Three writers confess, demonstrating just how odd shows can be
The last thing one would expect when walking into a concert organized by one of the biggest guitarists in heavy metal is to find rows upon rows of chairs for seating. Even less so would you expect an army of men and women wearing biker cuts with patches and tattoos to actually use them. This is exactly the sight that hit concert-goers who attended “An Evening with Zakk Wylde,” an acoustic set orchestrated by the Black Label Society and Ozzy Osbourne’s guitarist. “Uncle Zakky”, as he affectionately calls himself, played most of his hits on an acoustic guitar and piano, showing his musical prowess does not limit itself to shredding metal riffs and belting into the microphone. His showmanship was also the opposite of what one would expect from a show named after what is synonymous with the height of class; he regaled fans with stories about having sex with his wife upon his return from the tour as well as Ozzy Osbourne’s erectile dysfunction.
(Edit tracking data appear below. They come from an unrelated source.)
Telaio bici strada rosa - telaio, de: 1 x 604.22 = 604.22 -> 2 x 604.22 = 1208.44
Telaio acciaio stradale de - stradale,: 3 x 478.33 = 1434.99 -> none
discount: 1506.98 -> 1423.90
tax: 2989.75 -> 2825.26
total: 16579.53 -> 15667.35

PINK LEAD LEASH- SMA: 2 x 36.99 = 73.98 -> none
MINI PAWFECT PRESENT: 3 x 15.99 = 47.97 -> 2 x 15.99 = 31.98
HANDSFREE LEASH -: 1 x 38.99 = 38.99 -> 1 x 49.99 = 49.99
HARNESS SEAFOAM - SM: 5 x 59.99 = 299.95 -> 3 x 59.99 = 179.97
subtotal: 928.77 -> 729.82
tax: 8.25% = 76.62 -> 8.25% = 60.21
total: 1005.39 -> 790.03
The irony of it all need not be elaborated upon.
— Andrej Ivanov
The Unicorns, the acclaimed Montreal-based indie pop band, were reunited, which ensured a night of nostalgic embrace at the Metropolis. I scurried to the front of the pack and, for the next 50 minutes or so, relived my childhood memories as I danced my butt off surrounded by close friends. As the band returned to the stage for the final song of the night, the entire crowd, myself included, thrashed about playfully.
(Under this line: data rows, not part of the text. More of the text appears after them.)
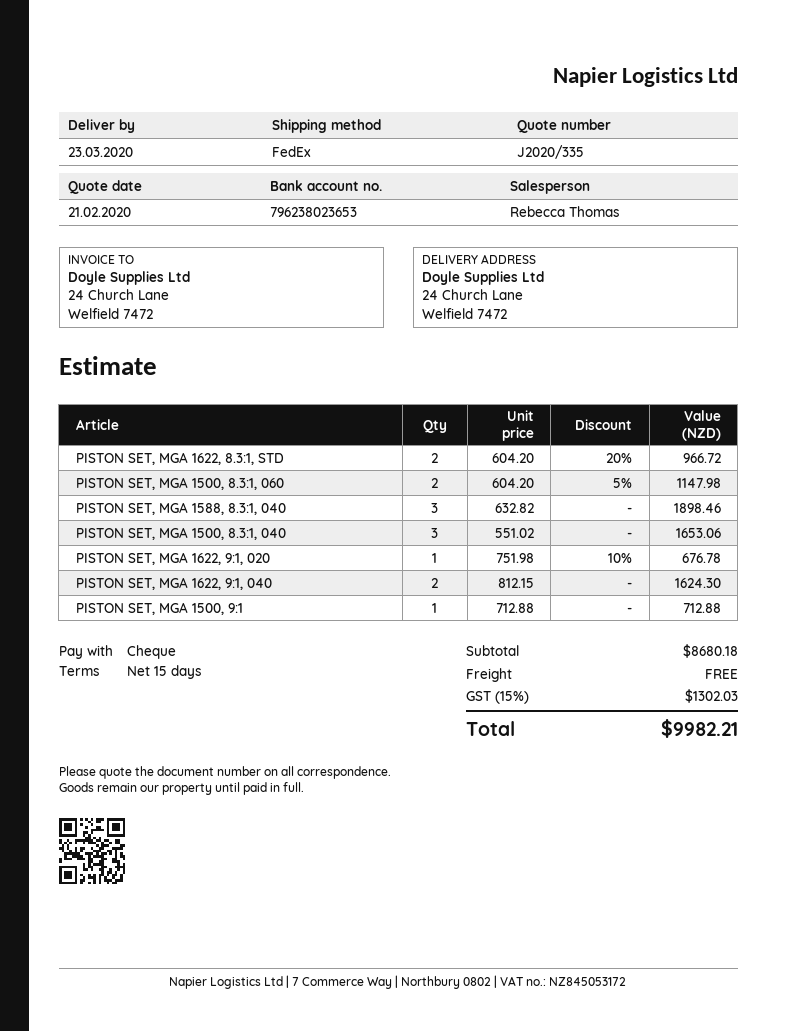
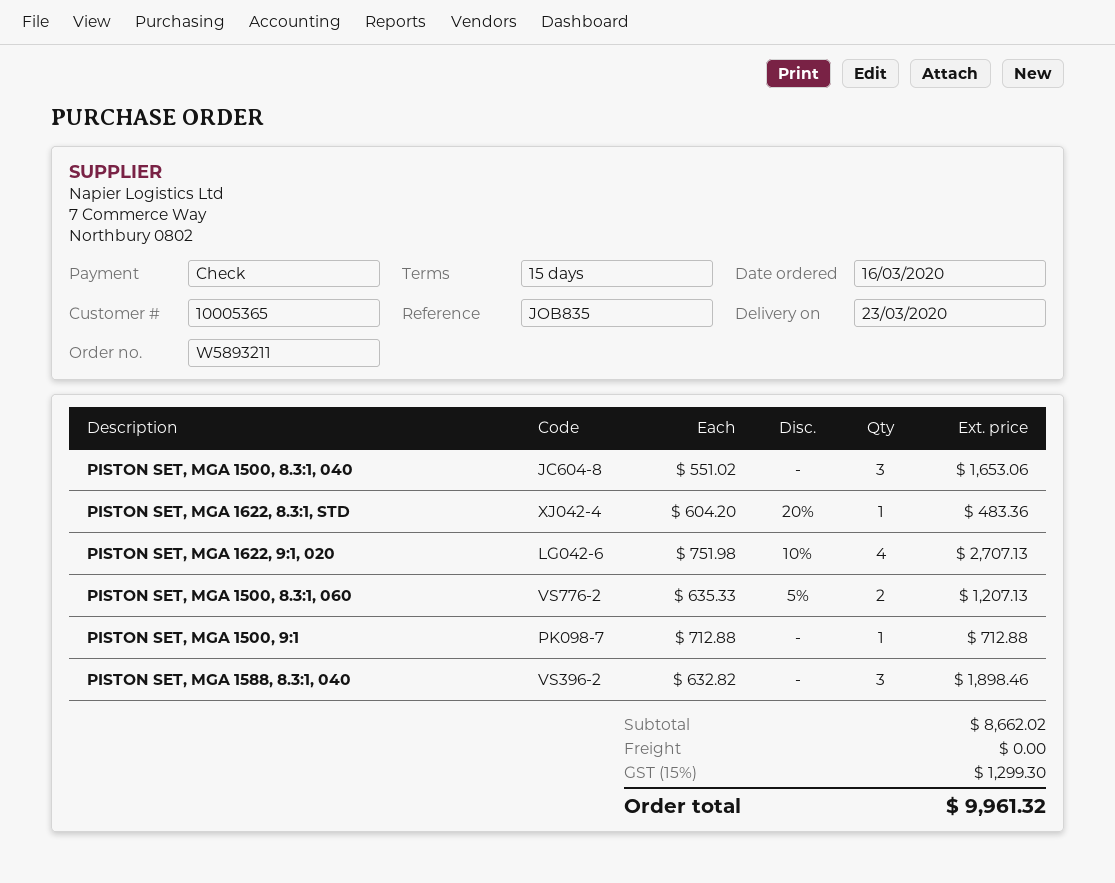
PISTON SET, MGA 1622, 8.3:1, STD: 2 x 604.20 - 20% = 966.72 -> 1 x 604.20 - 20% = 483.36
PISTON SET, MGA 1500, 8.3:1, 060: 2 x 604.20 - 5% = 1147.98 -> 2 x 635.33 - 5% = 1207.13
PISTON SET, MGA 1622, 9:1, 020: 1 x 751.98 - 10% = 676.78 -> 4 x 751.98 - 10% = 2707.13
PISTON SET, MGA 1622, 9:1, 040: 2 x 812.15 = 1624.30 -> none
subtotal: 8680.18 -> 8662.02
tax: 15% = 1302.03 -> 15% = 1299.30
total: 9982.21 -> 9961.32

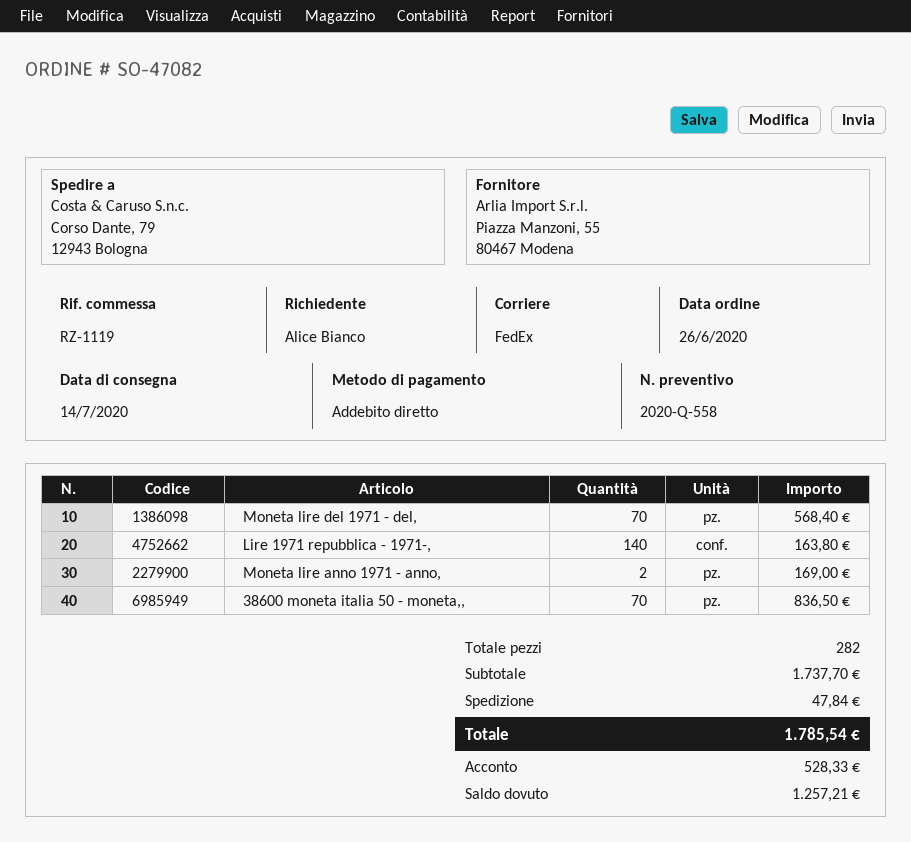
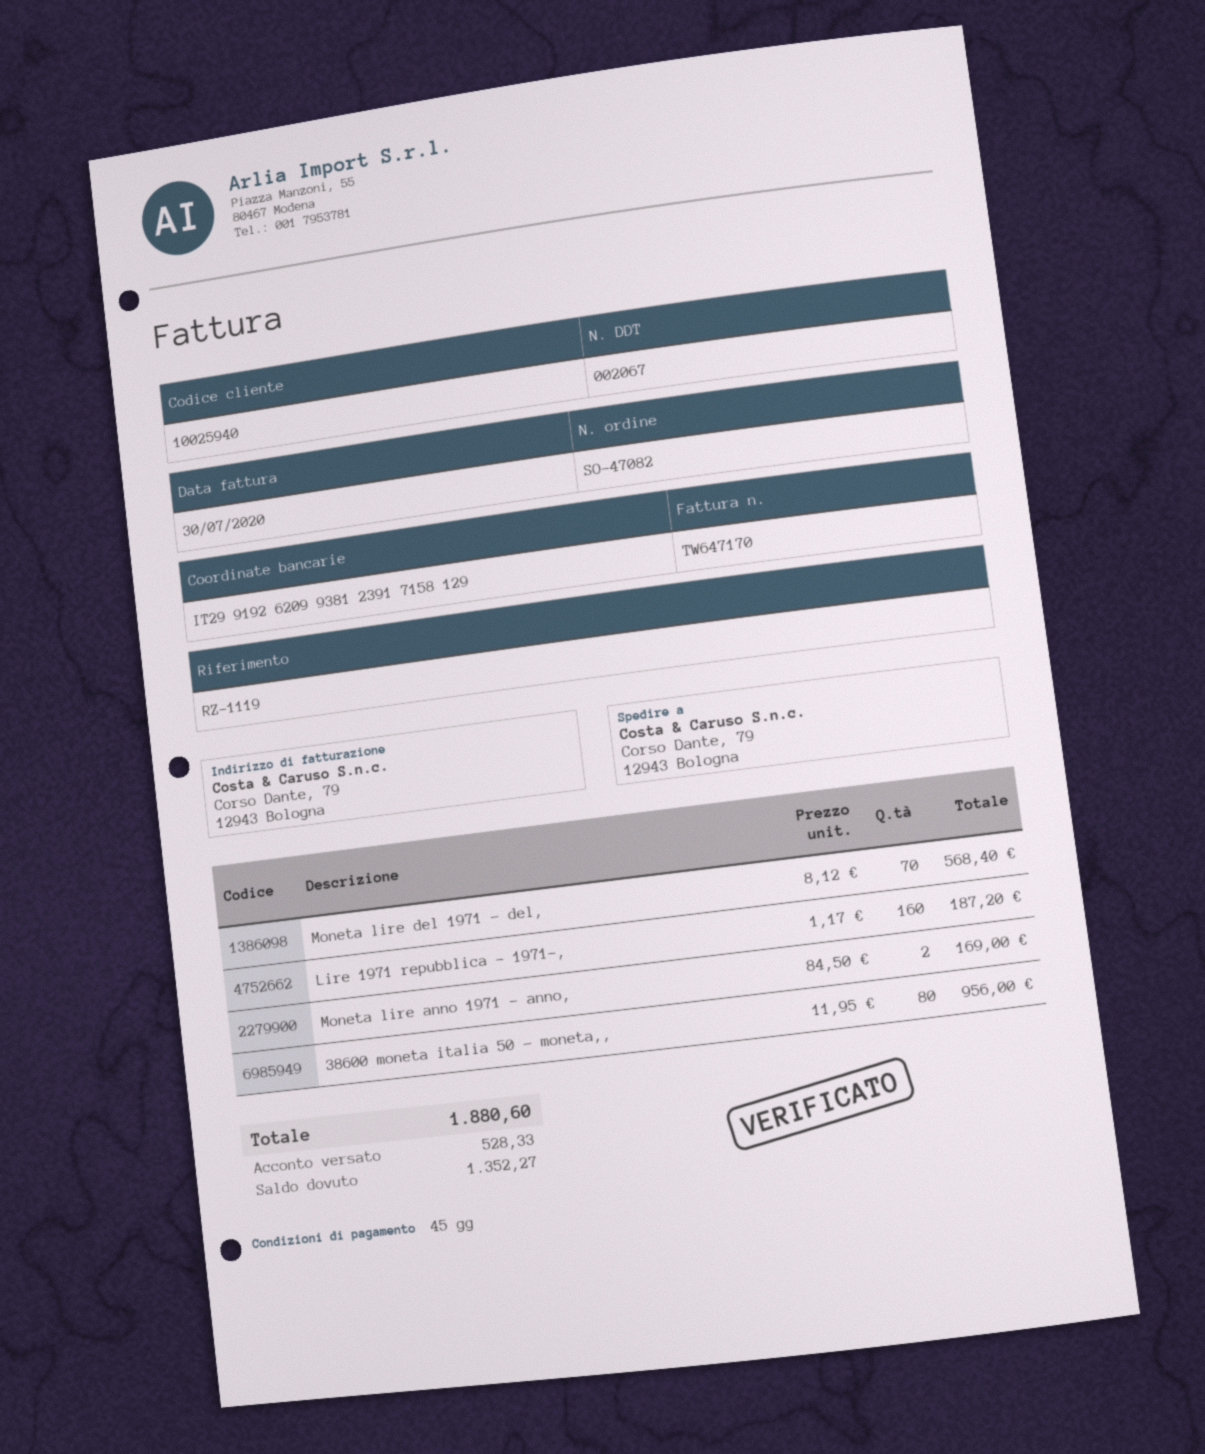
Lire 1971 repubblica - 1971-,: 140 for 163.80 -> 160 for 187.20
38600 moneta italia 50 - moneta,,: 70 for 836.50 -> 80 for 956.00
shipping: 47.84 -> none
total: 1785.54 -> 1880.60
balance: 1257.21 -> 1352.27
Suddenly, a man drenched in sweat and stripped down to his skivvies propelled himself before me, assuming a crowd-surfing position much to the dismay of those under him. I started to panic as he was pushed back, his legs spread wide open and aimed squarely at my now frightful gaze. As the annoyed crowd below were working to rid themselves of the sweaty mess above, their nudging and tugging unintentionally caused the man to expose himself as he came barrelling towards me. Just in time, my flight instinct took over, causing me to combat roll out of the way and into an unsuspecting person. Goodbye childhood memories, hello deep-rooted anxieties!
— Samuel Provost-Walker
Upon the release of Canadian folk band Timber Timbre’s Hot Dreams in March 2014, the band played a show in Montreal. Having previously vowed to never go to a show alone, I decided to attend against my instincts.
Partway through the set, the lights went low, a disco ball was dropped and lead singer Taylor Kirk said something along the lines of, “We’re gonna slow things down … find yourself a partner.” The album’s title track, a rather smooth and sultry piece, began as I stood centre stage amongst the crowd. As everyone paired off, I was instantly alone in a sea of slow dancers and stoners. The anxiety one should only ever feel at an elementary school dance welled inside of me. I quickly made my way upstairs to sit with the 35-year-old crowd, vowing to never go to a show alone again.